> _What to produce_:
The complete set of records below must be repeated precisely as given.

______________________________

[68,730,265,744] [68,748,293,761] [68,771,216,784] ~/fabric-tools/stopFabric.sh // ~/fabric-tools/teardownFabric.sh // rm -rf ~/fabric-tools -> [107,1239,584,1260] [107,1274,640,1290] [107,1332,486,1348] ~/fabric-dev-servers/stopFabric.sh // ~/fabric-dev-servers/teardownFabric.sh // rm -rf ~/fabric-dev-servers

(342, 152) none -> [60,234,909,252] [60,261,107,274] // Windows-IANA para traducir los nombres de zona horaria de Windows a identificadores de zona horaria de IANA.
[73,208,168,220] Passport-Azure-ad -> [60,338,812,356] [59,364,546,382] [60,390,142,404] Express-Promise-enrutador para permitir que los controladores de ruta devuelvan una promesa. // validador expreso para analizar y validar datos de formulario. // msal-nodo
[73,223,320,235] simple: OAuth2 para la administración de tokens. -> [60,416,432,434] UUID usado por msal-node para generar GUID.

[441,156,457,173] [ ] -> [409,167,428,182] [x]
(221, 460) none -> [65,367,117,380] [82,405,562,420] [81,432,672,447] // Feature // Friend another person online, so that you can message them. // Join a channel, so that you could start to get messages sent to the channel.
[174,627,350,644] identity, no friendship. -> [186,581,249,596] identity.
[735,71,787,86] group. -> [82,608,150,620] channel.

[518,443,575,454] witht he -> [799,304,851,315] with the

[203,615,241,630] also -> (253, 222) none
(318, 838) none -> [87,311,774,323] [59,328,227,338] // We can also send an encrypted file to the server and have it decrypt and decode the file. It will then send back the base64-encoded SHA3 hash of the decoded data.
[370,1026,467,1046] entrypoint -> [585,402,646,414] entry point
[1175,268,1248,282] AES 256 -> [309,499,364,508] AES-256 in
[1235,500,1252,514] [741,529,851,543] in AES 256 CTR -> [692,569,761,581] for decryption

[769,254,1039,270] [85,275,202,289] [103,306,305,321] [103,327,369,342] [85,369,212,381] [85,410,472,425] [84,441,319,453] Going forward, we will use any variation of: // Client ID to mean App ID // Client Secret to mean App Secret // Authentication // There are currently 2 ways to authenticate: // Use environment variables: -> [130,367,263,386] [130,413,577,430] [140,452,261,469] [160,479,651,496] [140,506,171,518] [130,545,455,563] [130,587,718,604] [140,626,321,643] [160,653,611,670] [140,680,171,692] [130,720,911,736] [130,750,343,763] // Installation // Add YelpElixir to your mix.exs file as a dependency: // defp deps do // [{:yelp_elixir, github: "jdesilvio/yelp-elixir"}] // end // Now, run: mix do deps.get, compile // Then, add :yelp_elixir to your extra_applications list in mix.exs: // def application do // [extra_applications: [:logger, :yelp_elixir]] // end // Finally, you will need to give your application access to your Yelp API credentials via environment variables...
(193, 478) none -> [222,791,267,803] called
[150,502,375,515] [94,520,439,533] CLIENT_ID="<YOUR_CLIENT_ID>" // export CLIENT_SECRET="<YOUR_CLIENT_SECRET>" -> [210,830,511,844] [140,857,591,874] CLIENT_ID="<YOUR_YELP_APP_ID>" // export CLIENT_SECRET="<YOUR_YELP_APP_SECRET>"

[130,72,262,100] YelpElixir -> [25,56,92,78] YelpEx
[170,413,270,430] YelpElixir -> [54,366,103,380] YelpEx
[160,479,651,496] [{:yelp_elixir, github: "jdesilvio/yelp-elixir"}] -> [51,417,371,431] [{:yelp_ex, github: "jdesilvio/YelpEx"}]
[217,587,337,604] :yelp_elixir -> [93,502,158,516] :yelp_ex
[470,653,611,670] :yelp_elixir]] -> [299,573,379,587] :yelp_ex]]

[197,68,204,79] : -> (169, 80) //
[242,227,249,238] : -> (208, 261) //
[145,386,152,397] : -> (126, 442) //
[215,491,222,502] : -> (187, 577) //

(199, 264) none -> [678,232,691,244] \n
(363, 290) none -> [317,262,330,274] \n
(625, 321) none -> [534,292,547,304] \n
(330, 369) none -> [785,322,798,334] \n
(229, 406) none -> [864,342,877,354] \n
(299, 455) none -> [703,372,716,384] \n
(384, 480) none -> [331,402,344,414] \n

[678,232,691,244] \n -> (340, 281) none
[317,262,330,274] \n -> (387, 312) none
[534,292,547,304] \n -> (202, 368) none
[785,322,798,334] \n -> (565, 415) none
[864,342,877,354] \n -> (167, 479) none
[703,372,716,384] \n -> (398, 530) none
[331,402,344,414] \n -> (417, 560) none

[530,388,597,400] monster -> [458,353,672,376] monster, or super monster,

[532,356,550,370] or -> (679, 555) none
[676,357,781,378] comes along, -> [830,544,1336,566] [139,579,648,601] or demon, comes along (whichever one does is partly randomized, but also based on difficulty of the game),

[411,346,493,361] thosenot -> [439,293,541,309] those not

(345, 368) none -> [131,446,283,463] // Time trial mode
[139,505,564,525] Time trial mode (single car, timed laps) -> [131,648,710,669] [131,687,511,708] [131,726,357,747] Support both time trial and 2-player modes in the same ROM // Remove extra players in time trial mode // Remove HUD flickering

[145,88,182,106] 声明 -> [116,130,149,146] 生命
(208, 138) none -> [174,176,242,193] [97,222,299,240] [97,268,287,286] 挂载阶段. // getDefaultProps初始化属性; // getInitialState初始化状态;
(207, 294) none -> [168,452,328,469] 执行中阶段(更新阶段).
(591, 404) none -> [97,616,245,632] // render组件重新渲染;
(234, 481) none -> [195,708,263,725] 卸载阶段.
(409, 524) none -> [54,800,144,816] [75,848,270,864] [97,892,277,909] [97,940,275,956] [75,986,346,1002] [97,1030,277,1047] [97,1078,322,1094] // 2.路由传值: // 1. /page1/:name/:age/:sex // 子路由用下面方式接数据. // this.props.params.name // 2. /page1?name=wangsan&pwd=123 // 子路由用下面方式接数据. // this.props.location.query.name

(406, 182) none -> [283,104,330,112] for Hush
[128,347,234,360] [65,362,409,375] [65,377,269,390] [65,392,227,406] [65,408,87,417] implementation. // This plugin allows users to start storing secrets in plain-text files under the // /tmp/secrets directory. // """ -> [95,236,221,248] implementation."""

______________________________

> _Reply to the exercise_:
[68,730,265,744] [68,748,293,761] [68,771,216,784] ~/fabric-tools/stopFabric.sh // ~/fabric-tools/teardownFabric.sh // rm -rf ~/fabric-tools -> [107,1239,584,1260] [107,1274,640,1290] [107,1332,486,1348] ~/fabric-dev-servers/stopFabric.sh // ~/fabric-dev-servers/teardownFabric.sh // rm -rf ~/fabric-dev-servers

(342, 152) none -> [60,234,909,252] [60,261,107,274] // Windows-IANA para traducir los nombres de zona horaria de Windows a identificadores de zona horaria de IANA.
[73,208,168,220] Passport-Azure-ad -> [60,338,812,356] [59,364,546,382] [60,390,142,404] Express-Promise-enrutador para permitir que los controladores de ruta devuelvan una promesa. // validador expreso para analizar y validar datos de formulario. // msal-nodo
[73,223,320,235] simple: OAuth2 para la administración de tokens. -> [60,416,432,434] UUID usado por msal-node para generar GUID.

[441,156,457,173] [ ] -> [409,167,428,182] [x]
(221, 460) none -> [65,367,117,380] [82,405,562,420] [81,432,672,447] // Feature // Friend another person online, so that you can message them. // Join a channel, so that you could start to get messages sent to the channel.
[174,627,350,644] identity, no friendship. -> [186,581,249,596] identity.
[735,71,787,86] group. -> [82,608,150,620] channel.

[518,443,575,454] witht he -> [799,304,851,315] with the

[203,615,241,630] also -> (253, 222) none
(318, 838) none -> [87,311,774,323] [59,328,227,338] // We can also send an encrypted file to the server and have it decrypt and decode the file. It will then send back the base64-encoded SHA3 hash of the decoded data.
[370,1026,467,1046] entrypoint -> [585,402,646,414] entry point
[1175,268,1248,282] AES 256 -> [309,499,364,508] AES-256 in
[1235,500,1252,514] [741,529,851,543] in AES 256 CTR -> [692,569,761,581] for decryption

[769,254,1039,270] [85,275,202,289] [103,306,305,321] [103,327,369,342] [85,369,212,381] [85,410,472,425] [84,441,319,453] Going forward, we will use any variation of: // Client ID to mean App ID // Client Secret to mean App Secret // Authentication // There are currently 2 ways to authenticate: // Use environment variables: -> [130,367,263,386] [130,413,577,430] [140,452,261,469] [160,479,651,496] [140,506,171,518] [130,545,455,563] [130,587,718,604] [140,626,321,643] [160,653,611,670] [140,680,171,692] [130,720,911,736] [130,750,343,763] // Installation // Add YelpElixir to your mix.exs file as a dependency: // defp deps do // [{:yelp_elixir, github: "jdesilvio/yelp-elixir"}] // end // Now, run: mix do deps.get, compile // Then, add :yelp_elixir to your extra_applications list in mix.exs: // def application do // [extra_applications: [:logger, :yelp_elixir]] // end // Finally, you will need to give your application access to your Yelp API credentials via environment variables...
(193, 478) none -> [222,791,267,803] called
[150,502,375,515] [94,520,439,533] CLIENT_ID="<YOUR_CLIENT_ID>" // export CLIENT_SECRET="<YOUR_CLIENT_SECRET>" -> [210,830,511,844] [140,857,591,874] CLIENT_ID="<YOUR_YELP_APP_ID>" // export CLIENT_SECRET="<YOUR_YELP_APP_SECRET>"

[130,72,262,100] YelpElixir -> [25,56,92,78] YelpEx
[170,413,270,430] YelpElixir -> [54,366,103,380] YelpEx
[160,479,651,496] [{:yelp_elixir, github: "jdesilvio/yelp-elixir"}] -> [51,417,371,431] [{:yelp_ex, github: "jdesilvio/YelpEx"}]
[217,587,337,604] :yelp_elixir -> [93,502,158,516] :yelp_ex
[470,653,611,670] :yelp_elixir]] -> [299,573,379,587] :yelp_ex]]

[197,68,204,79] : -> (169, 80) //
[242,227,249,238] : -> (208, 261) //
[145,386,152,397] : -> (126, 442) //
[215,491,222,502] : -> (187, 577) //

(199, 264) none -> [678,232,691,244] \n
(363, 290) none -> [317,262,330,274] \n
(625, 321) none -> [534,292,547,304] \n
(330, 369) none -> [785,322,798,334] \n
(229, 406) none -> [864,342,877,354] \n
(299, 455) none -> [703,372,716,384] \n
(384, 480) none -> [331,402,344,414] \n

[678,232,691,244] \n -> (340, 281) none
[317,262,330,274] \n -> (387, 312) none
[534,292,547,304] \n -> (202, 368) none
[785,322,798,334] \n -> (565, 415) none
[864,342,877,354] \n -> (167, 479) none
[703,372,716,384] \n -> (398, 530) none
[331,402,344,414] \n -> (417, 560) none

[530,388,597,400] monster -> [458,353,672,376] monster, or super monster,

[532,356,550,370] or -> (679, 555) none
[676,357,781,378] comes along, -> [830,544,1336,566] [139,579,648,601] or demon, comes along (whichever one does is partly randomized, but also based on difficulty of the game),

[411,346,493,361] thosenot -> [439,293,541,309] those not

(345, 368) none -> [131,446,283,463] // Time trial mode
[139,505,564,525] Time trial mode (single car, timed laps) -> [131,648,710,669] [131,687,511,708] [131,726,357,747] Support both time trial and 2-player modes in the same ROM // Remove extra players in time trial mode // Remove HUD flickering

[145,88,182,106] 声明 -> [116,130,149,146] 生命
(208, 138) none -> [174,176,242,193] [97,222,299,240] [97,268,287,286] 挂载阶段. // getDefaultProps初始化属性; // getInitialState初始化状态;
(207, 294) none -> [168,452,328,469] 执行中阶段(更新阶段).
(591, 404) none -> [97,616,245,632] // render组件重新渲染;
(234, 481) none -> [195,708,263,725] 卸载阶段.
(409, 524) none -> [54,800,144,816] [75,848,270,864] [97,892,277,909] [97,940,275,956] [75,986,346,1002] [97,1030,277,1047] [97,1078,322,1094] // 2.路由传值: // 1. /page1/:name/:age/:sex // 子路由用下面方式接数据. // this.props.params.name // 2. /page1?name=wangsan&pwd=123 // 子路由用下面方式接数据. // this.props.location.query.name

(406, 182) none -> [283,104,330,112] for Hush
[128,347,234,360] [65,362,409,375] [65,377,269,390] [65,392,227,406] [65,408,87,417] implementation. // This plugin allows users to start storing secrets in plain-text files under the // /tmp/secrets directory. // """ -> [95,236,221,248] implementation."""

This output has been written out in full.